Terror and Politics: Lashkar-e-Taiba, HuJI and Assassinations in Bangladesh
Very often, western observers play down the existence and influence of Pakistan-based Lashkar-e-Taiba and Harkat-ul-Jihad Islami inside Bangladesh’s territory. Investigations into several terror strikes in Bangladesh that occurred between May 2004 and December 2005 have revealed, instead unearthed, a lethal nexus between these two Pakistan-based terror groups and a couple of mainstream political parties (Pro-Islamic Bangladesh Nationalist Party (BNP) and the Jamaat-e-Islami (JeI) in Bangladesh. It also revealed how they teamed up to score a political point by assassinating rival political leaders.
The LeT had sent a cache of ‘Arges’ grenades to HuJI’s Bangladesh franchise, which were used in at least seven major terror attacks, six of them targeting then-opposition Awami League leaders, including AL leader and present Prime Minster Sheikh Hasina, British High Commissioner in Dhaka Anwar Choudhury and Awami League legislator and a former finance minister Shah AMS Kibria. These deadly Austrian-manufactured Arges grenades (allegedly counterfeited by Pakistan military/ISI) have been used by Pakistan-based terrorists and, more recently, used in the Mumbai 2008 attacks.
List of high-profile assassination attempts with ‘Arges’ grenade:
May 21, 2004: British High Commissioner to Bangladesh Anwar Choudhury was wounded in a grenade attack. While Anwar miraculously escaped the attack with minor injuries, at least three people were killed in that attack, and 70 others were injured. The attempted assassination by HuJI terrorists came when Anwar was visiting the Shrine of Shah Jalal in Sylhet.
June 21, 2004: Similar grenade attacks took place at a rally of AL leader Suranjit Sengupta in Sunamganj (at Derai subdivision). One AL activist was killed, and nearly 30 people were injured in that attack. Suranjit Sengupta escaped unhurt.
August 07, 2004: HuJI terrorists lobbed a grenade targeting an Awami League gathering that left one AL leader (AL publicity secretary Mohammad Ibrahim) killed and 25 others seriously injured. The attack took place moments after the City Mayor and AL’s Sylhet chief, Badaruddin Ahmed Kamran, left the venue after the meeting.

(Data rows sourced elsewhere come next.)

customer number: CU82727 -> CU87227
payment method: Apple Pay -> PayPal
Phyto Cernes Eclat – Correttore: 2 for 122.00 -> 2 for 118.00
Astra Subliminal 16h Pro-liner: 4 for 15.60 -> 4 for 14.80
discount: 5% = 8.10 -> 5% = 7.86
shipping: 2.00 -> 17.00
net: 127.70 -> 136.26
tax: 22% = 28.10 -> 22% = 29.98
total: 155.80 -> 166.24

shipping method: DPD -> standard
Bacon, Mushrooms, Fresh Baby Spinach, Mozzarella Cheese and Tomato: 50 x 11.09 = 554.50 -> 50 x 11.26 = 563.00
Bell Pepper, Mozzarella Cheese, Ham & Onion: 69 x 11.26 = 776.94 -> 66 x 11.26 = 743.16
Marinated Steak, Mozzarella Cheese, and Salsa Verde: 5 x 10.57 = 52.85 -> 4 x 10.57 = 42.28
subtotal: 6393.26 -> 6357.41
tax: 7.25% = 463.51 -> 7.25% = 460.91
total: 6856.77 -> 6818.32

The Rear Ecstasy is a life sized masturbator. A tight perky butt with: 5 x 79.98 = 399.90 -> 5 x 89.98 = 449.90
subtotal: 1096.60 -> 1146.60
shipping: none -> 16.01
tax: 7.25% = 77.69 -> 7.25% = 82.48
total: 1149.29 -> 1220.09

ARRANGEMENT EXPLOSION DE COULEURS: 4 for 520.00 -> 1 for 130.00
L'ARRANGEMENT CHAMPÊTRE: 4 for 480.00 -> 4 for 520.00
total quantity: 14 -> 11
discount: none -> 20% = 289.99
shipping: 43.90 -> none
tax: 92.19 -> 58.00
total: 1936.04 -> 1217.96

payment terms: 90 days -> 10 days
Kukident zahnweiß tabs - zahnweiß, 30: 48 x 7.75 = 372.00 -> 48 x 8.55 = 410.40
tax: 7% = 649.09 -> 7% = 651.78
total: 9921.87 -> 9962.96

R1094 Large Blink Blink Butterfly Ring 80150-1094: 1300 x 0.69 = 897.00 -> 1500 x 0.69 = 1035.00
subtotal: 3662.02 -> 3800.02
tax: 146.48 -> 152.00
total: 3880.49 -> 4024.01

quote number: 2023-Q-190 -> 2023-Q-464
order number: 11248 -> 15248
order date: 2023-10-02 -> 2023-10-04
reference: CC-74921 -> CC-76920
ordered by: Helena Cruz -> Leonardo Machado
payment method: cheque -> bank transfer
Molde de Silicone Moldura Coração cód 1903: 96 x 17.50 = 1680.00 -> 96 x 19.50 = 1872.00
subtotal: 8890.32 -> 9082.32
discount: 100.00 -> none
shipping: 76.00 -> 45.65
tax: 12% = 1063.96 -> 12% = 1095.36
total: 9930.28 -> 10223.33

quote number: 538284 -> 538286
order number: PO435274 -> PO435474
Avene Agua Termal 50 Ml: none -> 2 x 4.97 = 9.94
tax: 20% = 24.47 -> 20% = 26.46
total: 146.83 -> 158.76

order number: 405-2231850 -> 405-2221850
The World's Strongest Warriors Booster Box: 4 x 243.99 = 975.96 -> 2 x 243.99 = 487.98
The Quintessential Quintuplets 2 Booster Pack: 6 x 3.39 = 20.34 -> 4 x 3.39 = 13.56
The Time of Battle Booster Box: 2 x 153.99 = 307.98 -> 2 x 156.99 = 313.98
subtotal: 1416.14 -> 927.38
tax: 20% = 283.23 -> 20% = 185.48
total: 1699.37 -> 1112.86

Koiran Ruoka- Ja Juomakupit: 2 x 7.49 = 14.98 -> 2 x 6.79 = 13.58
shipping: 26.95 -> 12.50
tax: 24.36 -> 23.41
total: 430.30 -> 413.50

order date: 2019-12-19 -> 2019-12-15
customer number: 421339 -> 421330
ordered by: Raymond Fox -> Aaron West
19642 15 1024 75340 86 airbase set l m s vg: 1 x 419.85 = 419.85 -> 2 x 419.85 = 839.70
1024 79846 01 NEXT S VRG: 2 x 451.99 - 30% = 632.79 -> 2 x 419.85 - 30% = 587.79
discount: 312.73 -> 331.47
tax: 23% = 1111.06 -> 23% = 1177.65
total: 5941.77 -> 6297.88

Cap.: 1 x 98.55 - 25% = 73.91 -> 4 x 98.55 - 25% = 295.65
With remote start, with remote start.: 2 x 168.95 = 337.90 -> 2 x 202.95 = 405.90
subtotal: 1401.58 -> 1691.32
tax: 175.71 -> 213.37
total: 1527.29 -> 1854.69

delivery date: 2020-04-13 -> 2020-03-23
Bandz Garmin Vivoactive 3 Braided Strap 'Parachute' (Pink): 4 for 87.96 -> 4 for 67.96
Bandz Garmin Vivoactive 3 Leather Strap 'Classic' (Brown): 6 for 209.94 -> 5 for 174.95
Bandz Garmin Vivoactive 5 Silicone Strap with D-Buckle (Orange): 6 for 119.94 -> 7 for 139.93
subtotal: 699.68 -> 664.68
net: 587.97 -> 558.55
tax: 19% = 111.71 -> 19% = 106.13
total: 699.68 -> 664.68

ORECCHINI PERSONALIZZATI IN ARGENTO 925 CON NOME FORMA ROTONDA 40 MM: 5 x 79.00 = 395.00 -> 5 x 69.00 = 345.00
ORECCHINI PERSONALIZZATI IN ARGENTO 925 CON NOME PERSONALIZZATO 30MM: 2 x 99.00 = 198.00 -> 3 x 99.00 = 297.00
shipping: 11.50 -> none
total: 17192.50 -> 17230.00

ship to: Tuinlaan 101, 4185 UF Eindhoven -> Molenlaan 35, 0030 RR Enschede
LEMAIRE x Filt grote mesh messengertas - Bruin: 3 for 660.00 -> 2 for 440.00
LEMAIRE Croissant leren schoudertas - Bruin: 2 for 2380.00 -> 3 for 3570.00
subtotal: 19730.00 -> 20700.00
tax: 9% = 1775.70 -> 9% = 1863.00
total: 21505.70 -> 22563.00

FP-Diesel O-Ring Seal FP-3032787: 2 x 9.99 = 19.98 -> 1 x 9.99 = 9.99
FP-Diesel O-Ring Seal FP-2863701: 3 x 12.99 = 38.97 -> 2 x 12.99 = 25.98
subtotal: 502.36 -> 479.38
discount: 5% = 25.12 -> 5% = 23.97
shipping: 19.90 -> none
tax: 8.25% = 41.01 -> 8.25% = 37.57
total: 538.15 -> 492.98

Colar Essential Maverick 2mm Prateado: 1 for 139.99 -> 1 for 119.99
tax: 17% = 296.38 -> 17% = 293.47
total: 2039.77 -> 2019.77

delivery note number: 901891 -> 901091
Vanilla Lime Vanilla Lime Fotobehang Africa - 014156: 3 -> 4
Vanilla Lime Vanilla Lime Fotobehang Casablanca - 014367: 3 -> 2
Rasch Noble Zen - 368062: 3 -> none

August 21, 2004: In an attempt to assassinate Sheikh Hasina, terrorists lobbed a series of grenades targeting Awami League (AL) leader Sheikh Hasina’s rally on Bangabandhu Avenue in Dhaka. Attacks left at least 24 people killed and hundreds, including senior AL leaders Abdur Razzak, Amir Hossain Amu, Suranjit Sengupta, and Kazi Zafarullah, critically injured. A lesser-known Islamist outfit, Hikmat-ul-Zihad, claimed responsibility for the grenade attacks in Dhaka. A person named Hider Rob had e-mailed a message to a vernacular daily Prothom Alo, issuing a threat to kill Sheikh Hasina. The message reads: “Don’t think Sheikh Hasina is out of danger. We missed our previous chance but are now very careful about our mission. Tell her to be prepared. We are coming, and this time, we will accomplish our target within seven days.”
January 27, 2005: AL leader and former finance minister, Shah AMS Kibria, and four other AL members were killed and at least 50 persons sustained injuries during a grenade attack on an AL rally at Boidder Bazaar in the Habiganj district, some 120 kilometres northeast of the capital Dhaka.
December 02, 2005: Sylhet city Mayor Badruddin Ahmed Kamran escaped a similar grenade attack (a dud one) again during a local Badminton Competition in the Tilagarh area of the city. Investigating agencies in Bangladesh claimed that at least 32 Arges grenades sent by Lashkar e Taiba to Huji-B operatives and those were used in at least seven major terror attacks during that period: Six of them targeted AL leaders, and the other was on Anwar Choudhury. Huji, along with its political patrons, aimed to eliminate AL leaders who were considered anti-Islam and pro-India and used these imported Grenades with significant effect.
Subsequent investigations into these terror acts unearthed how this cache of Grenades shipped into Bangladesh from Pakistan. Many of the accused, including HuJi chief Mufti Abdul Hannan, are behind bars now. Now, Bangladeshi agencies are probing to find out the extent of LeT and HuJi links that have plagued the region for a long.